Write out the entries exactly. None of the pictures should appear in the copy.
── Materials provided ──
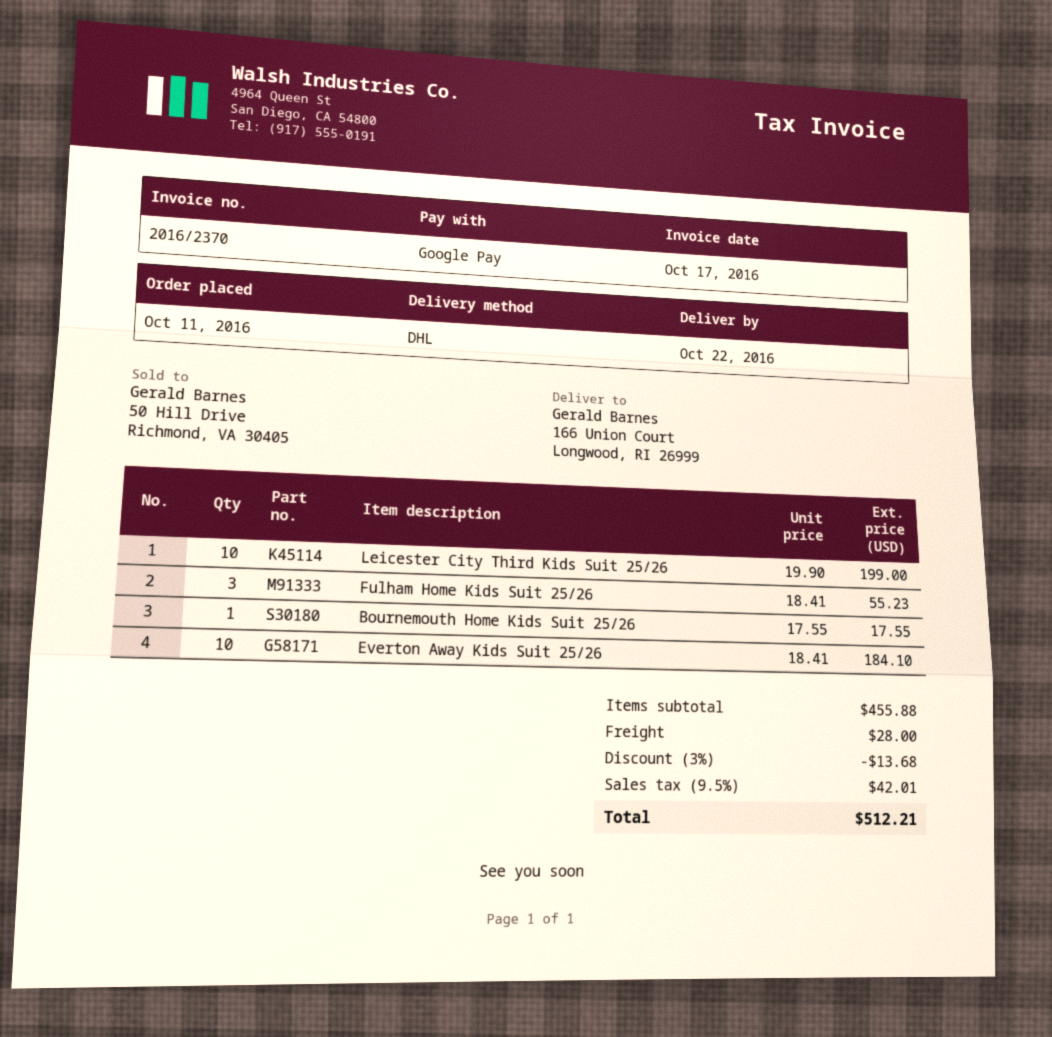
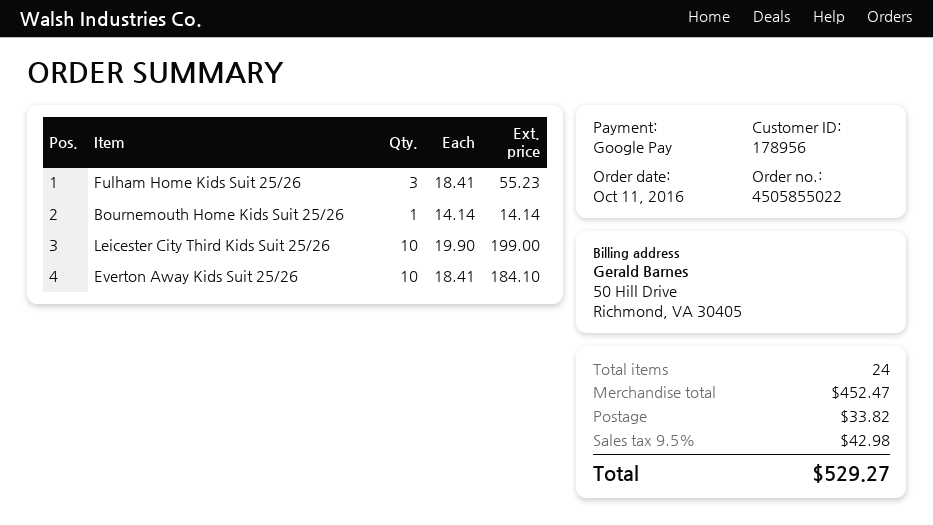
Bournemouth Home Kids Suit 25/26: 1 x 17.55 = 17.55 -> 1 x 14.14 = 14.14
subtotal: 455.88 -> 452.47
discount: 3% = 13.68 -> none
shipping: 28.00 -> 33.82
tax: 9.5% = 42.01 -> 9.5% = 42.98
total: 512.21 -> 529.27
───
» Answer to this problem
Bournemouth Home Kids Suit 25/26: 1 x 17.55 = 17.55 -> 1 x 14.14 = 14.14
subtotal: 455.88 -> 452.47
discount: 3% = 13.68 -> none
shipping: 28.00 -> 33.82
tax: 9.5% = 42.01 -> 9.5% = 42.98
total: 512.21 -> 529.27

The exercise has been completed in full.